In recent years, liquid crystal display devices and organic EL (electroluminescence) display devices are in wide use in televisions and monitors of personal computers and the like. Conventionally, sample-and-hold type display devices such as liquid crystal display devices or organic EL display devices have a problem of so-called motion blur, a phenomenon where, when a moving image is displayed, a boundary between portions having different display luminance is perceived as blurry. This is a phenomenon unique to the sample-and-hold type display devices, which occurs because the display data written the last time is held until the next display data is written.
One method of preventing the motion blur is a so-called double-speed driving technology, where one frame of an inputted image signal is divided into a plurality of sub-frames to mimic the impulse display. In this technology, a signal divided into multiple sub-frames is written on a pixel in multiple times. Here, the motion blur can be suppressed by reducing the luminance of at least one of the sub-frames to a low level (close to a black display).
Besides the motion blur, liquid crystal displays also have a problem of a slow response of liquid crystal elements. That is, in the liquid crystal display device, when the input gradation level changes over consecutive frames, the luminance response level after the change may not reach the input gradation level. A technology used to compensate for the slow response time of the liquid crystal elements is an overshoot driving.
With the overshoot driving, in response to the rise or fall of the inputted gradation change, a voltage that is higher or lower than the voltage actually applied for the gradation level is applied on the liquid crystal elements to fast drive the liquid crystal elements in a forced manner. A technology where the double-speed driving and overshoot driving are combined is disclosed in Patent Document 1, for example.
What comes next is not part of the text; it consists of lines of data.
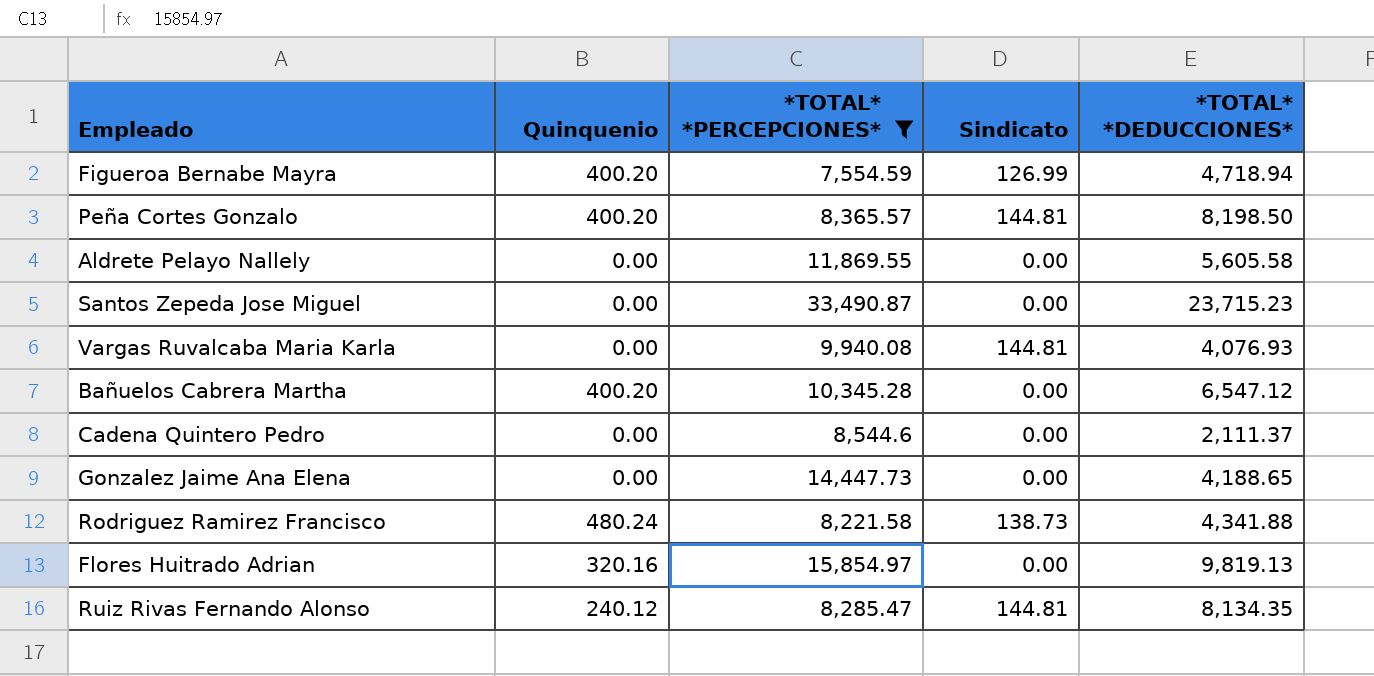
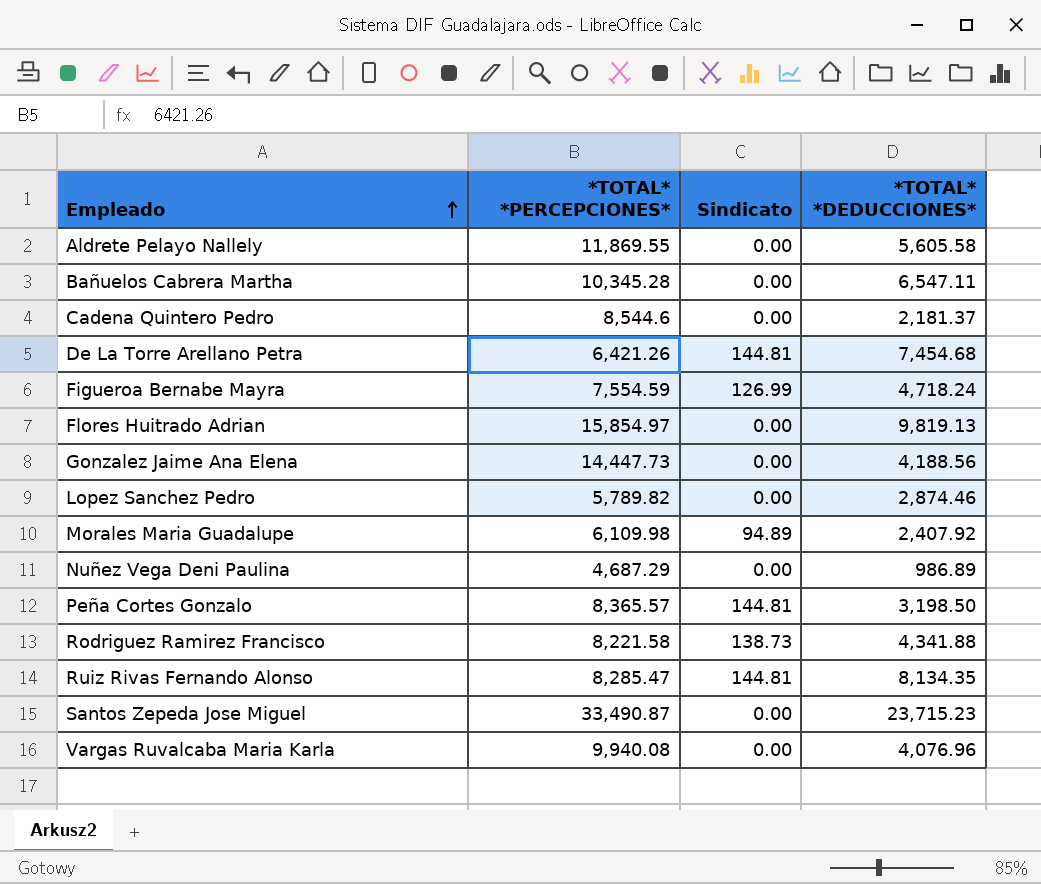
filter: *TOTAL* *PERCEPCIONES* >= 7,554.59 -> none
row order: none -> Empleado ascending
column Quinquenio | position: 2 -> none
Bañuelos Cabrera Martha | *TOTAL* *DEDUCCIONES*: 6,547.12 -> 6,547.11
Cadena Quintero Pedro | *TOTAL* *DEDUCCIONES*: 2,111.37 -> 2,181.37
Figueroa Bernabe Mayra | *TOTAL* *DEDUCCIONES*: 4,718.94 -> 4,718.24
Gonzalez Jaime Ana Elena | *TOTAL* *DEDUCCIONES*: 4,188.65 -> 4,188.56
Peña Cortes Gonzalo | *TOTAL* *DEDUCCIONES*: 8,198.50 -> 3,198.50
Vargas Ruvalcaba Maria Karla | Sindicato: 144.81 -> 0.00
Vargas Ruvalcaba Maria Karla | *TOTAL* *DEDUCCIONES*: 4,076.93 -> 4,076.96

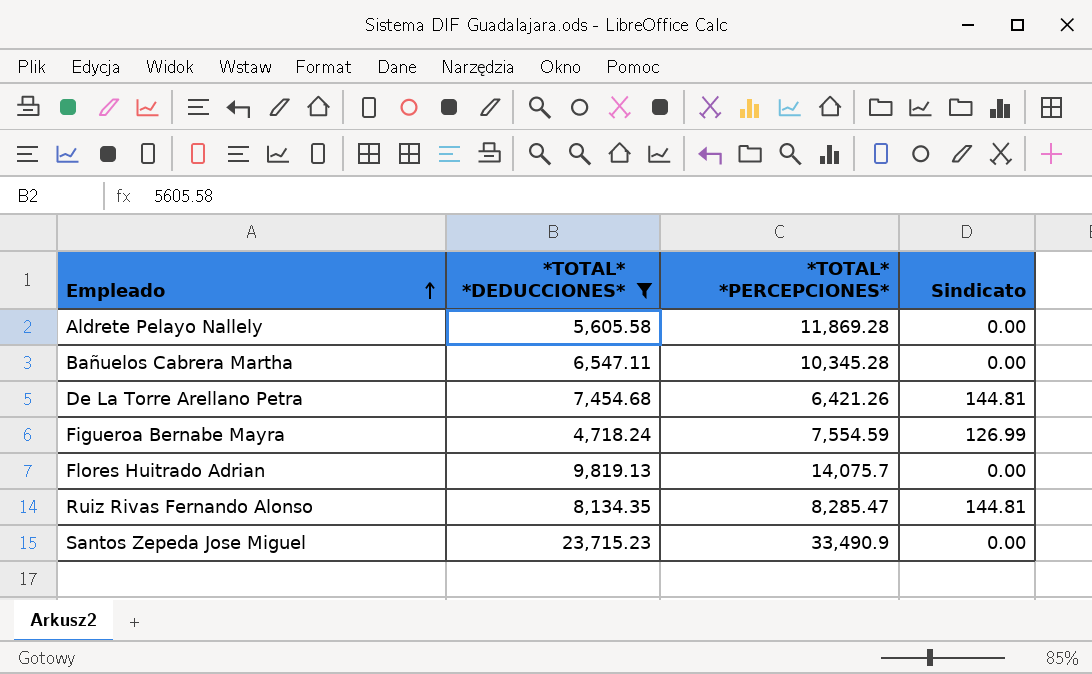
filter: none -> *TOTAL* *DEDUCCIONES* >= 4,718.24
column *TOTAL* *DEDUCCIONES* | position: 4 -> 2
Aldrete Pelayo Nallely | *TOTAL* *PERCEPCIONES*: 11,869.55 -> 11,869.28
Flores Huitrado Adrian | *TOTAL* *PERCEPCIONES*: 15,854.97 -> 14,075.7
Santos Zepeda Jose Miguel | *TOTAL* *PERCEPCIONES*: 33,490.87 -> 33,490.9

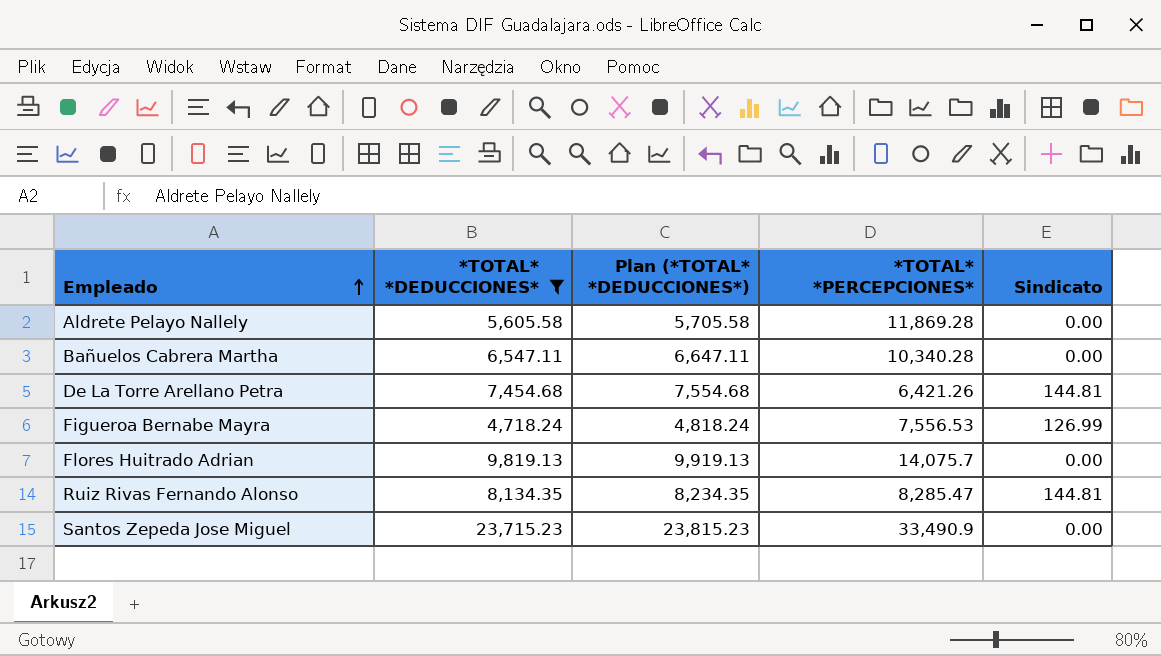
column Plan (*TOTAL* *DEDUCCIONES*) | formula: none -> [*TOTAL* *DEDUCCIONES*] + 100
Bañuelos Cabrera Martha | *TOTAL* *PERCEPCIONES*: 10,345.28 -> 10,340.28
Figueroa Bernabe Mayra | *TOTAL* *PERCEPCIONES*: 7,554.59 -> 7,556.53

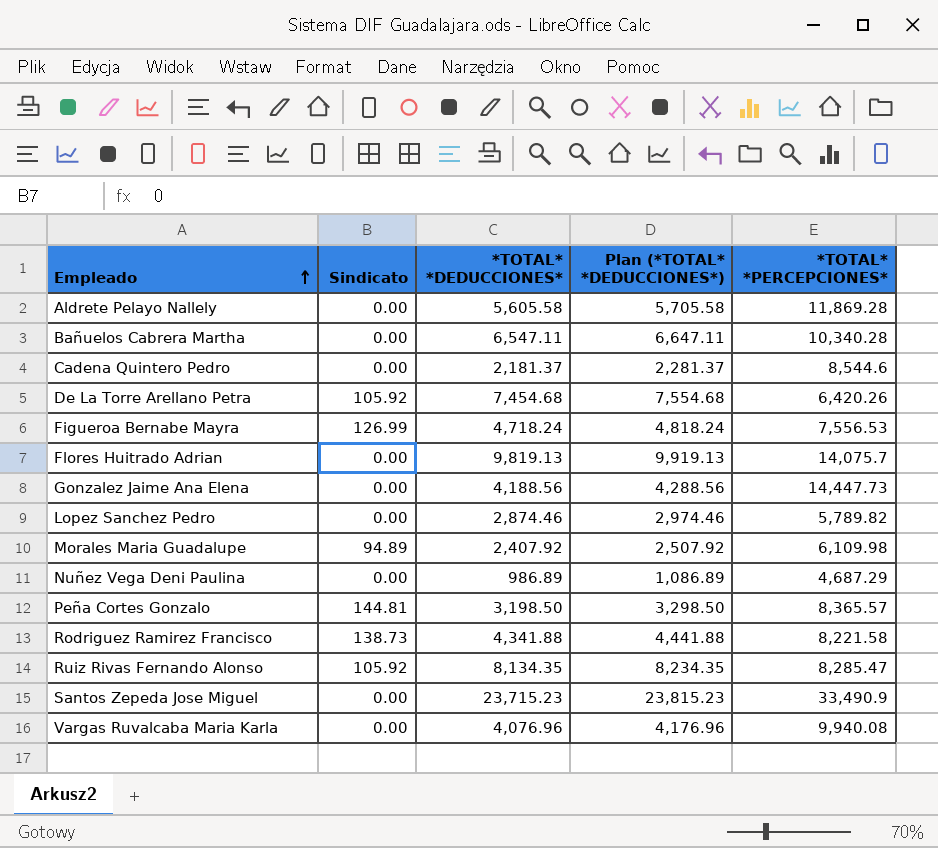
filter: *TOTAL* *DEDUCCIONES* >= 4,718.24 -> none
column Sindicato | position: 5 -> 2
De La Torre Arellano Petra | Sindicato: 144.81 -> 105.92
De La Torre Arellano Petra | *TOTAL* *PERCEPCIONES*: 6,421.26 -> 6,420.26
Ruiz Rivas Fernando Alonso | Sindicato: 144.81 -> 105.92

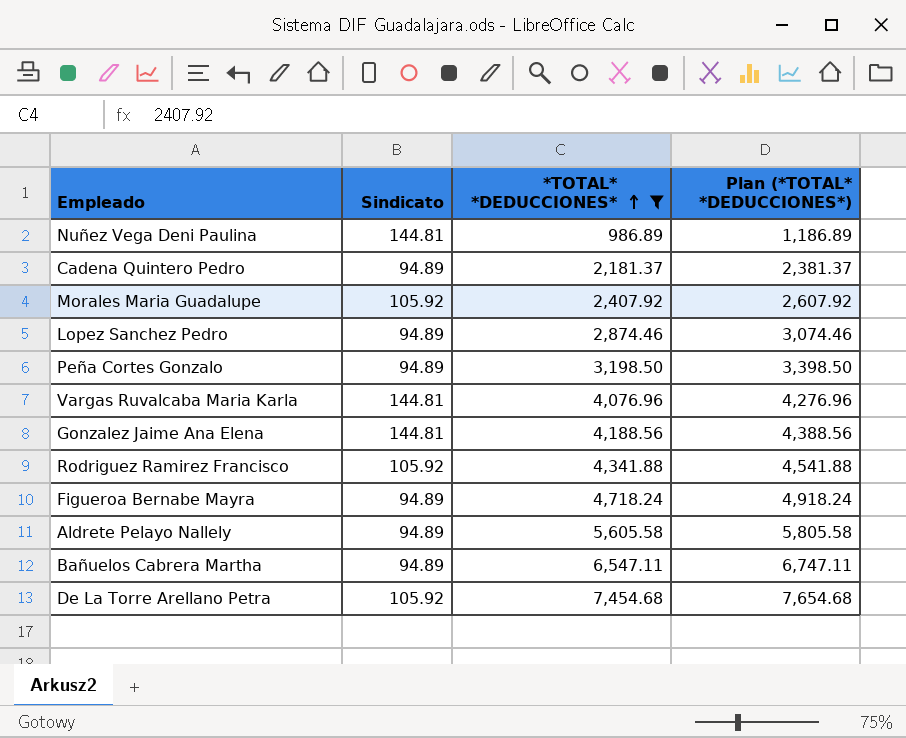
filter: none -> *TOTAL* *DEDUCCIONES* <= 7,454.68
row order: Empleado ascending -> *TOTAL* *DEDUCCIONES* ascending
column *TOTAL* *PERCEPCIONES* | position: 5 -> none
column Plan (*TOTAL* *DEDUCCIONES*) | formula: [*TOTAL* *DEDUCCIONES*] + 100 -> [*TOTAL* *DEDUCCIONES*] + 200
Nuñez Vega Deni Paulina | Sindicato: 0.00 -> 144.81
Cadena Quintero Pedro | Sindicato: 0.00 -> 94.89
Morales Maria Guadalupe | Sindicato: 94.89 -> 105.92
Lopez Sanchez Pedro | Sindicato: 0.00 -> 94.89
Peña Cortes Gonzalo | Sindicato: 144.81 -> 94.89
Vargas Ruvalcaba Maria Karla | Sindicato: 0.00 -> 144.81
Gonzalez Jaime Ana Elena | Sindicato: 0.00 -> 144.81
Rodriguez Ramirez Francisco | Sindicato: 138.73 -> 105.92
Figueroa Bernabe Mayra | Sindicato: 126.99 -> 94.89
Aldrete Pelayo Nallely | Sindicato: 0.00 -> 94.89
Bañuelos Cabrera Martha | Sindicato: 0.00 -> 94.89

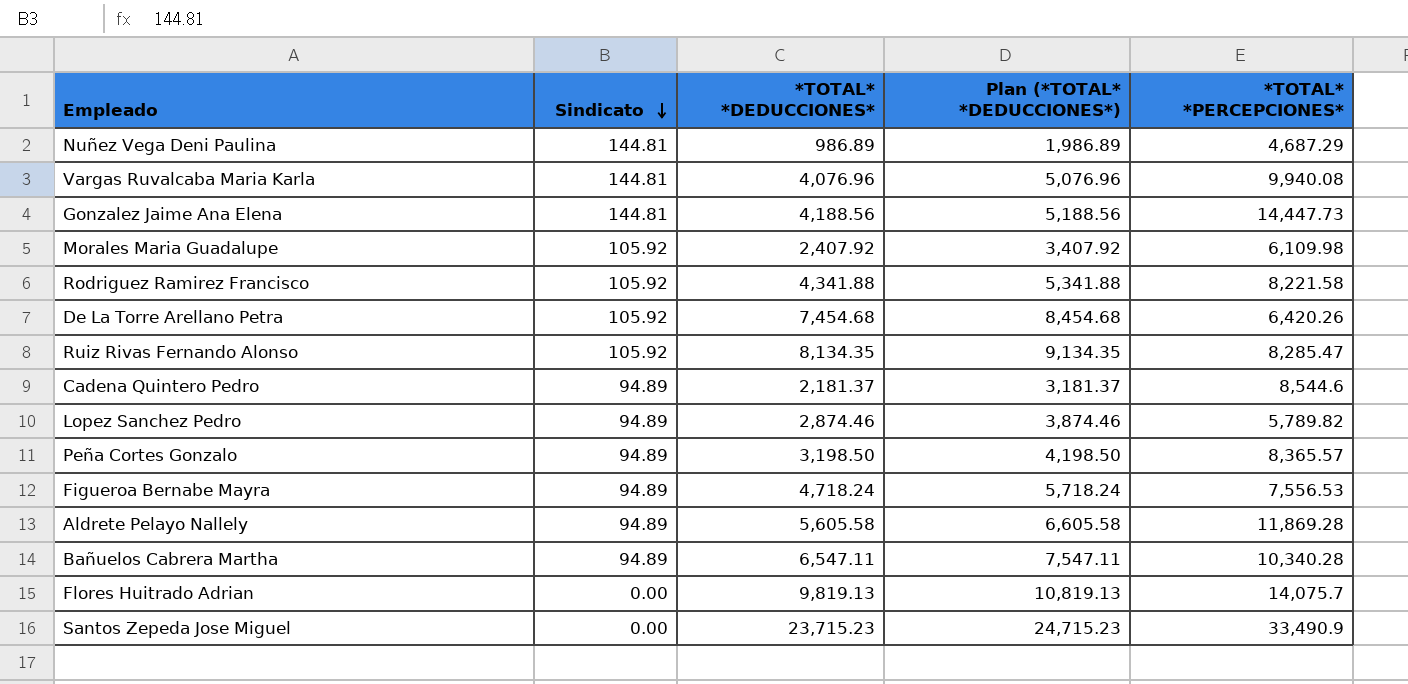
filter: *TOTAL* *DEDUCCIONES* <= 7,454.68 -> none
row order: *TOTAL* *DEDUCCIONES* ascending -> Sindicato descending
column Plan (*TOTAL* *DEDUCCIONES*) | formula: [*TOTAL* *DEDUCCIONES*] + 200 -> [*TOTAL* *DEDUCCIONES*] + 1000
column *TOTAL* *PERCEPCIONES* | position: none -> 5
FIG. 5 is a block diagram showing the configuration of the image display device of Patent Document 1. In the image display device 100 of Patent Document 1, once an image signal, where the signal of each frame period is represented by a gradation level, is inputted to a memory controller 12, the inputted image signal is divided into sub-frames according to the timing signal generated by a timing controller 11. Next, a first gradation level conversion unit 13 detects a location of a luminance change in consecutive frames of the inputted image signal, and performs an overshoot driving to improve the response time in the frame immediately after the detected luminance change. Then, based on the signal whose gradation level is corrected by the overshoot driving, the second gradation level conversion unit and the third gradation level conversion unit convert the gradation levels in the sub-frames and output them to the image display panel 20.